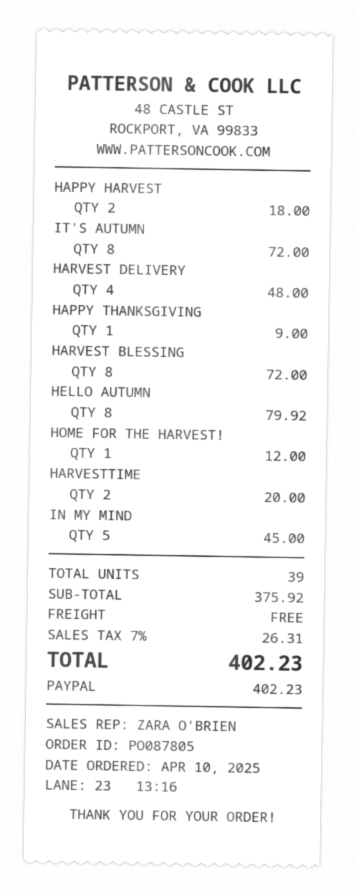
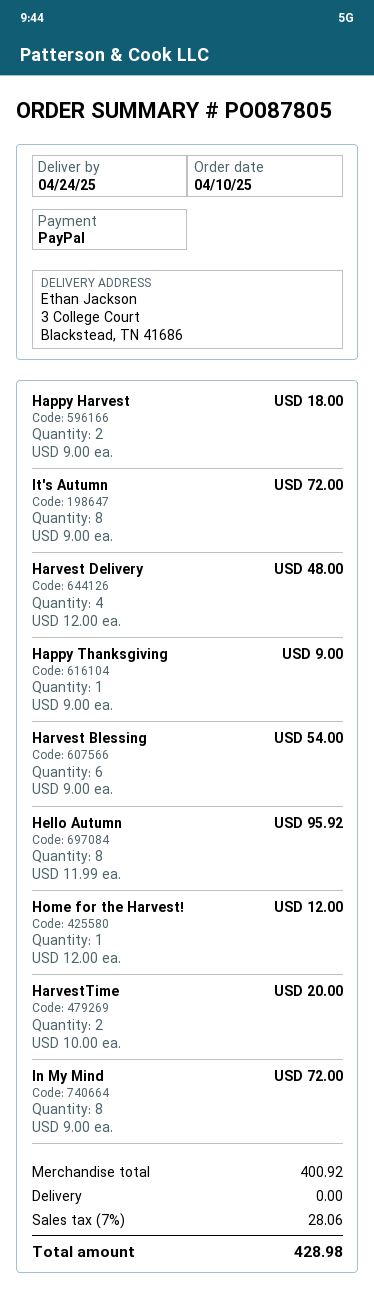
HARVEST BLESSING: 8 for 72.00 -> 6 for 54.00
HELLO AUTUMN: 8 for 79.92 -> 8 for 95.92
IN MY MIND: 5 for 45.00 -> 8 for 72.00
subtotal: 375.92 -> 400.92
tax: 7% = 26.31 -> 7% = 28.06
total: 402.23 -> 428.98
○ ○ ○ ○ ○
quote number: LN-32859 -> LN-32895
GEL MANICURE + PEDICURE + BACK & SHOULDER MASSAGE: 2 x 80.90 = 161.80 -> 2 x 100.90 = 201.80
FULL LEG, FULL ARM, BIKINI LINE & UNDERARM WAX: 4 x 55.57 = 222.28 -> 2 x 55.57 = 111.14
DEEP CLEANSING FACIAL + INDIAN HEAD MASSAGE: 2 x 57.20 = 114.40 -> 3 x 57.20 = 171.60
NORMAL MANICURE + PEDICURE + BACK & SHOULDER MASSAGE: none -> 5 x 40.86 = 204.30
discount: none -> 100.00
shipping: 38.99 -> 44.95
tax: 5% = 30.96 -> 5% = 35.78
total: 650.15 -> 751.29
○ ○ ○ ○ ○
-- Task brief --
Reproduce the lines of the entries above from the one with "GEL MANICURE +" to the one with "total: 650.15 -> 751.29", both included, exactly and without any other line.

-- Finished exercise --
GEL MANICURE + PEDICURE + BACK & SHOULDER MASSAGE: 2 x 80.90 = 161.80 -> 2 x 100.90 = 201.80
FULL LEG, FULL ARM, BIKINI LINE & UNDERARM WAX: 4 x 55.57 = 222.28 -> 2 x 55.57 = 111.14
DEEP CLEANSING FACIAL + INDIAN HEAD MASSAGE: 2 x 57.20 = 114.40 -> 3 x 57.20 = 171.60
NORMAL MANICURE + PEDICURE + BACK & SHOULDER MASSAGE: none -> 5 x 40.86 = 204.30
discount: none -> 100.00
shipping: 38.99 -> 44.95
tax: 5% = 30.96 -> 5% = 35.78
total: 650.15 -> 751.29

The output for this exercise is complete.